The Safe and Secure Campus
Public Space, Public Safety
PHOTO © ASPEN PHOTO/SHUTTERSTOCK
School safety became more
complicated last year. “Paris
changed everything,” says Dr. Lou
Marciani, director for the National Center
for Spectator Sports Safety and Security at
The University of Southern Mississippi. He’s
referencing the terrorist events of November
13, 2015, where a highly coordinated effort by
three teams launched six distinct attacks in
the city and northern suburb of Saint-Denis.
One hundred and thirty people were killed
and hundreds more injured. The nature and
severity of this event, where teams attacked
several different venues at once, has altered
the way Marciani and other experts think
about campus security.
Keeping college campuses safe is challenging
enough. Campus police already
deal with all kinds of situations and offenses,
from vandalism and rowdy crowds
to theft and assault. They also reckon with
the rise of the active shooter; an event
that happens once a month, on average,
according to a recent FBI study. Layer a
large public facility like a sports stadium
or a hospital on top of the campus and the
challenges just got greater.
Sports stadiums and hospitals already
come with their own specific security
challenges. Stadiums invite a mass of extra
people onto campus every game time; 104
million fans visit college stadiums each
year in the U.S., according to Marciani. He
reports that many of them never even go in.
Tailgating, he says, has grown into a sport
of its own with numbers of fans partying in
the parking lot, often exceeding the number
of people in the stadium watching the game.
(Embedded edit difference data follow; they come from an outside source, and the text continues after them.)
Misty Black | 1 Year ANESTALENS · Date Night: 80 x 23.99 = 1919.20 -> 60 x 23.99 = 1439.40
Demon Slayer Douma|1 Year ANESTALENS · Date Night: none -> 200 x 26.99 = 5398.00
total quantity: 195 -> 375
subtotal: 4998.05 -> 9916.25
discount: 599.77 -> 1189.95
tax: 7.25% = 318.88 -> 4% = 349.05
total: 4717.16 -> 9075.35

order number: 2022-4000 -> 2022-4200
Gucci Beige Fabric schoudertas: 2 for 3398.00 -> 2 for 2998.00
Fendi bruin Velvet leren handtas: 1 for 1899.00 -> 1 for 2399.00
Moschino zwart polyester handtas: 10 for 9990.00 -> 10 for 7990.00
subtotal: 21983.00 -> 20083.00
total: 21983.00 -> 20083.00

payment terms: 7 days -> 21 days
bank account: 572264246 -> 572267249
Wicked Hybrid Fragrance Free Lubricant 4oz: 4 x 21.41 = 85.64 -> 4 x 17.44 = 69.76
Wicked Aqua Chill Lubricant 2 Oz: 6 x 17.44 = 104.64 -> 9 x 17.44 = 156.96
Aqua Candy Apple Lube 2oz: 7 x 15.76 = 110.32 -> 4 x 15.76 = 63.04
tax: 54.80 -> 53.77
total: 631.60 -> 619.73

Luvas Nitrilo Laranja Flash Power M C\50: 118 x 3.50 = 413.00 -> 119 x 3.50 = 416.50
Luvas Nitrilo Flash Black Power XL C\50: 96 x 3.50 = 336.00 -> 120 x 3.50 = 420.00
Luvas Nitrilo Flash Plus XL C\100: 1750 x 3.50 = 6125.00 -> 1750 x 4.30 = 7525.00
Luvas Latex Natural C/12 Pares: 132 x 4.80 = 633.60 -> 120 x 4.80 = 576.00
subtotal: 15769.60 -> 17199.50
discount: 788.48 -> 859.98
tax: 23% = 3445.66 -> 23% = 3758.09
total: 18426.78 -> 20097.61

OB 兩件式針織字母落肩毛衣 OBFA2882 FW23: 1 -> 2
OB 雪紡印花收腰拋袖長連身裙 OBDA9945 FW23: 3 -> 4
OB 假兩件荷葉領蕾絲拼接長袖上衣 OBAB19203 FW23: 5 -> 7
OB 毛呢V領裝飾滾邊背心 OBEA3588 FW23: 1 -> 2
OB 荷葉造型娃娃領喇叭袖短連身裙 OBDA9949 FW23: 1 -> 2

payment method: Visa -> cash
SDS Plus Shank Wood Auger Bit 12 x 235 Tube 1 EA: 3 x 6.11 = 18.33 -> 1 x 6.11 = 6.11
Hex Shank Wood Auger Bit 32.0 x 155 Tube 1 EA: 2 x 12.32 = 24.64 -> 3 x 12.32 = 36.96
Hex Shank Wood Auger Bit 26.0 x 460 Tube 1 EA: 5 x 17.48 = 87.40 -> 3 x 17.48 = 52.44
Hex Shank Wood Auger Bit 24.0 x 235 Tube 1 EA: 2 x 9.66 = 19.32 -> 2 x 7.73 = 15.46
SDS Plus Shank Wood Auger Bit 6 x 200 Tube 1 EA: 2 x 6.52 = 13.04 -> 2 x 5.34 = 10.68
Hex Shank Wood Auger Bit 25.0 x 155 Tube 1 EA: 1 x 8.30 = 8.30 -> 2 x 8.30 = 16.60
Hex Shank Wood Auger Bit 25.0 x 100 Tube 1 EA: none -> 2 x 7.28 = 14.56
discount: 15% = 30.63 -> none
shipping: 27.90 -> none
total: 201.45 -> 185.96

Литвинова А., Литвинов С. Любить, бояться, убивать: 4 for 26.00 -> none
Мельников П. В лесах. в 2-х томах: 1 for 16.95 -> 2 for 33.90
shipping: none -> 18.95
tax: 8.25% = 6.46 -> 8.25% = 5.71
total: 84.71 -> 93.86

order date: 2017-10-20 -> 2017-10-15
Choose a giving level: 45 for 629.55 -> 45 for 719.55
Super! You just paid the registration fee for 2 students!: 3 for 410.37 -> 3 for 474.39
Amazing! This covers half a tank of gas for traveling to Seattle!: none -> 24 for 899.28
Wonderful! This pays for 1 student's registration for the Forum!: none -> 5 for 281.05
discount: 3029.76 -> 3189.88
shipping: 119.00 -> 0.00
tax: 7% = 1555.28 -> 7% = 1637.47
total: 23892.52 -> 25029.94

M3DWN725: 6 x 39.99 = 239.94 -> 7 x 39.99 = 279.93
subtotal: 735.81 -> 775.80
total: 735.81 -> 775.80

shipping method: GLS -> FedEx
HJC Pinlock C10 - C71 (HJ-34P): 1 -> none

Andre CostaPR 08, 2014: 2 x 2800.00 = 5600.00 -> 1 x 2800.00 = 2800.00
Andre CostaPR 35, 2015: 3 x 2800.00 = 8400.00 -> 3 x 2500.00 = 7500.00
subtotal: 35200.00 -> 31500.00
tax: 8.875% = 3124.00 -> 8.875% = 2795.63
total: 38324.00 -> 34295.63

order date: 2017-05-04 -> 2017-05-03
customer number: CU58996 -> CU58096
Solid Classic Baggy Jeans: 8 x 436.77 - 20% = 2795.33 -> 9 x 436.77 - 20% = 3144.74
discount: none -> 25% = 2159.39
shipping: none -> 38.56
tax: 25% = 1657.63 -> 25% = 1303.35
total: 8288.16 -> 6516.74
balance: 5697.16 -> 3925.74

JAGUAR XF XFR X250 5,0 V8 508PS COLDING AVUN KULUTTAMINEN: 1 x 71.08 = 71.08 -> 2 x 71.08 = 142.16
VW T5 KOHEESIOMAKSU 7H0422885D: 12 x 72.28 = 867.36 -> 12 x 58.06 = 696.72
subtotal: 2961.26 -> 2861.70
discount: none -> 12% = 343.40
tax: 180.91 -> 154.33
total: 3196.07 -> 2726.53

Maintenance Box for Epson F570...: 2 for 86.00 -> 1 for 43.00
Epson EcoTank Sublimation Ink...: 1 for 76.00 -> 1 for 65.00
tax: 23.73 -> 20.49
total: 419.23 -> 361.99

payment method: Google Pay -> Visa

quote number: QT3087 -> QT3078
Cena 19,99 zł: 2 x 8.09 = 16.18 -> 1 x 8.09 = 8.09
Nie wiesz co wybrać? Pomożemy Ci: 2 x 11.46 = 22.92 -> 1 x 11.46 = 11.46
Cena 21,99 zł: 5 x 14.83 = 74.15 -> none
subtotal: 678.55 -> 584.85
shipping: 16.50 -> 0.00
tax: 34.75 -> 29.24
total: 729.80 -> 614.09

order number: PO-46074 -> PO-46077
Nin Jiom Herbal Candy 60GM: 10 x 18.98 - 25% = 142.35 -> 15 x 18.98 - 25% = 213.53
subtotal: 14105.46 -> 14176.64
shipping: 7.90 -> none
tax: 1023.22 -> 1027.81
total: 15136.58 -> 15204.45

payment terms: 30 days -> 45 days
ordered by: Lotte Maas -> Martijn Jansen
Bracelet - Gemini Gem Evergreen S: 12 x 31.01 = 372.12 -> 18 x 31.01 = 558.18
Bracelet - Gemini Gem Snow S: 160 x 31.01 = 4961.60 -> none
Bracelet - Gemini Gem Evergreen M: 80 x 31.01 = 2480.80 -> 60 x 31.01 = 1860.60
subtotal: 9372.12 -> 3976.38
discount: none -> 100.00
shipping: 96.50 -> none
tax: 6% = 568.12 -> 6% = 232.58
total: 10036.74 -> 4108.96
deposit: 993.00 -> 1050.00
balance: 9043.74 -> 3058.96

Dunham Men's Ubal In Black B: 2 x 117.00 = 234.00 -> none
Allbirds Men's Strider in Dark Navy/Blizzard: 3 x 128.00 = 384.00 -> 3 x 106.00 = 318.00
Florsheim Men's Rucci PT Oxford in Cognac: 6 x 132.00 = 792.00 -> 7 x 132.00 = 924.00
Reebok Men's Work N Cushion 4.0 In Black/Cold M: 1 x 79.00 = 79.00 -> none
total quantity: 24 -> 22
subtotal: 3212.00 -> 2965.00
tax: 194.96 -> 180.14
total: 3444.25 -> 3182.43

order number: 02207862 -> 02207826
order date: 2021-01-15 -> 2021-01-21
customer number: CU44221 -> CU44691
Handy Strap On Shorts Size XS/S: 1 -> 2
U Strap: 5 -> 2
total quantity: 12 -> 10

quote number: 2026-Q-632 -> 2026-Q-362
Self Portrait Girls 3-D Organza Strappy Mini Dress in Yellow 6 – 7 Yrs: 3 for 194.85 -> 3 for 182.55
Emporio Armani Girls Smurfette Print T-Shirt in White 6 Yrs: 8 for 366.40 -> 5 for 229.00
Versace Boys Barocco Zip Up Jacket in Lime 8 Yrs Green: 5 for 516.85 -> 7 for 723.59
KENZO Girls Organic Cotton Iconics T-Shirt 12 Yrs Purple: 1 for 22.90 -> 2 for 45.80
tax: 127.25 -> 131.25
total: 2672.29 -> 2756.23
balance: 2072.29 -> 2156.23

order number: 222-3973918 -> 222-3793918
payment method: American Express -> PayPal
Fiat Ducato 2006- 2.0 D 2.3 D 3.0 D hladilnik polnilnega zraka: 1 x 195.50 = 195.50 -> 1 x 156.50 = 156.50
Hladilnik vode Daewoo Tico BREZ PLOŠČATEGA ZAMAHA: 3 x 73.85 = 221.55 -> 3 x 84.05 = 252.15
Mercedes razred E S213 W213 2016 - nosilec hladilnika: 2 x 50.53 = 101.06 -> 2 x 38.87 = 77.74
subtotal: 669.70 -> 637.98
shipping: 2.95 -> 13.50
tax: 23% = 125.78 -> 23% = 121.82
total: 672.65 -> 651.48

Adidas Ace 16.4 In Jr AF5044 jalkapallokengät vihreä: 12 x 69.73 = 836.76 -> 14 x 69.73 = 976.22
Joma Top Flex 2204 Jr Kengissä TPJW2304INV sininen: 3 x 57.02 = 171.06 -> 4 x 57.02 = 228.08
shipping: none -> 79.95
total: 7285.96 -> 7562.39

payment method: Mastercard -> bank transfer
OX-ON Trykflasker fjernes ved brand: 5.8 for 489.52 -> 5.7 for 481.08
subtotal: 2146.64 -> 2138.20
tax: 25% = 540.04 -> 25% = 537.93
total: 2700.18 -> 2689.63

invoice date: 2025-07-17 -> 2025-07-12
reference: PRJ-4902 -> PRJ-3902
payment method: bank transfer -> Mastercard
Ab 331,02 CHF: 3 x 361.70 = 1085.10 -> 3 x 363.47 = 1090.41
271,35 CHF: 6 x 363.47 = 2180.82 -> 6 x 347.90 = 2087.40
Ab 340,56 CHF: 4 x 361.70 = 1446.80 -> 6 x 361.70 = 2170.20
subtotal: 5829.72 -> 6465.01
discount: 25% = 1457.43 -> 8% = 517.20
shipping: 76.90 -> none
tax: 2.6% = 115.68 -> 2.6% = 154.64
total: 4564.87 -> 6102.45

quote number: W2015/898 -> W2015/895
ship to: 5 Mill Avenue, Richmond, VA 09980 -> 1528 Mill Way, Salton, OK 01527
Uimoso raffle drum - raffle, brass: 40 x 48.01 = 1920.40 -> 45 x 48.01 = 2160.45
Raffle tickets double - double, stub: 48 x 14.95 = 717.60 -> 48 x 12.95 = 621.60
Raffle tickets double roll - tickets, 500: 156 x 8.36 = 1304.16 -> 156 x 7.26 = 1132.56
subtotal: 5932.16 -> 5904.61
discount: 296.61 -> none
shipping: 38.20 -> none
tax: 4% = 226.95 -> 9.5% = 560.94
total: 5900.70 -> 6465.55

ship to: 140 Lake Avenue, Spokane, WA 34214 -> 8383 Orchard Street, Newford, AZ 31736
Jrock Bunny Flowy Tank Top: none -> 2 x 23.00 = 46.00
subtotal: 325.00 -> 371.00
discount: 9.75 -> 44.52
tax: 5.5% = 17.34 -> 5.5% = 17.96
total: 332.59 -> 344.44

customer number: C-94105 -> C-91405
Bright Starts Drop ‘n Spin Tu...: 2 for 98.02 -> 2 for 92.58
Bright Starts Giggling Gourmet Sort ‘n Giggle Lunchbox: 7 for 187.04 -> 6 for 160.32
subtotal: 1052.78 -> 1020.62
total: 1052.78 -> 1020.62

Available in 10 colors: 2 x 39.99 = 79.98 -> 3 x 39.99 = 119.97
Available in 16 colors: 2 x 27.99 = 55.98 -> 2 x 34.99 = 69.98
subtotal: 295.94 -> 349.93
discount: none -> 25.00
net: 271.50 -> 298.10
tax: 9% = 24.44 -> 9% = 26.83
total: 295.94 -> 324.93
“We’ve done a good job of hardening
facilities like Division I stadiums after the
attacks of 9/11,” he says. However, Paris
teaches him that that’s not enough. “Main
streets, restaurants, transportation hubs
and even parking lots have all become rich
targets,” he says. “The perimeter keeps
getting pushed.”
Hospitals are also dangerous in and of
themselves, particularly the emergency
department. “There has been a marked increase
in behavioral health patients in crisis
utilizing emergency departments,” says
Lisa Terry, CHPA, CPP, director, Hospital
Police and Transportation, University of
North Carolina Healthcare. “This rise has
occurred so quickly that many communities
have been caught unprepared.”
Often these patients must be boarded in
the emergency department for as long as 30 days while waiting for a psych ward bed
to open up. While the behavior of these
patients is neither criminal nor intentional
it is aggressive, dangerous and puts people
at risk, especially health care workers. A
fact sheet put out by the Massachusetts
Nurses Association notes that 86 percent
of that state’s nurses report experiencing
some sort of violence on the job in the past
two years, including being kicked, punched
or having something thrown at them.
Increasing behavioral health incidents
add just another risk to an already
dangerous location. Emotions run high in
hospitals, adding unpredictability to the
mix. “Grief, poor patient outcomes and
tired, overstressed visitors all contribute to
potential risks,” explains Jonathon Wilson,
chief administrative officer, University of
Mississippi Medical Center and former ER
nurse. Wilson also points to rich potential
target areas like nuclear medicine or hospital
pharmacies as security hotspots.
So what’s a school to do? Campus
should be a warm, welcoming environment
where people are safe without
feeling overly policed. That feeling should
extend throughout campus facilities,
including stadiums and hospitals. Luckily
there are technological solutions like
cameras, enhanced communications and
analytics that help.
The Gear
Technology like stationary megatometers
(metal detectors) and handheld scanners
have become commonplace in both stadium
and emergency department entrances
thanks to their ability to detect hidden
weapons. Dr. Marciani, however offers a
word of caution. “You have to pay attention
to bottlenecks and congestion,” he warns.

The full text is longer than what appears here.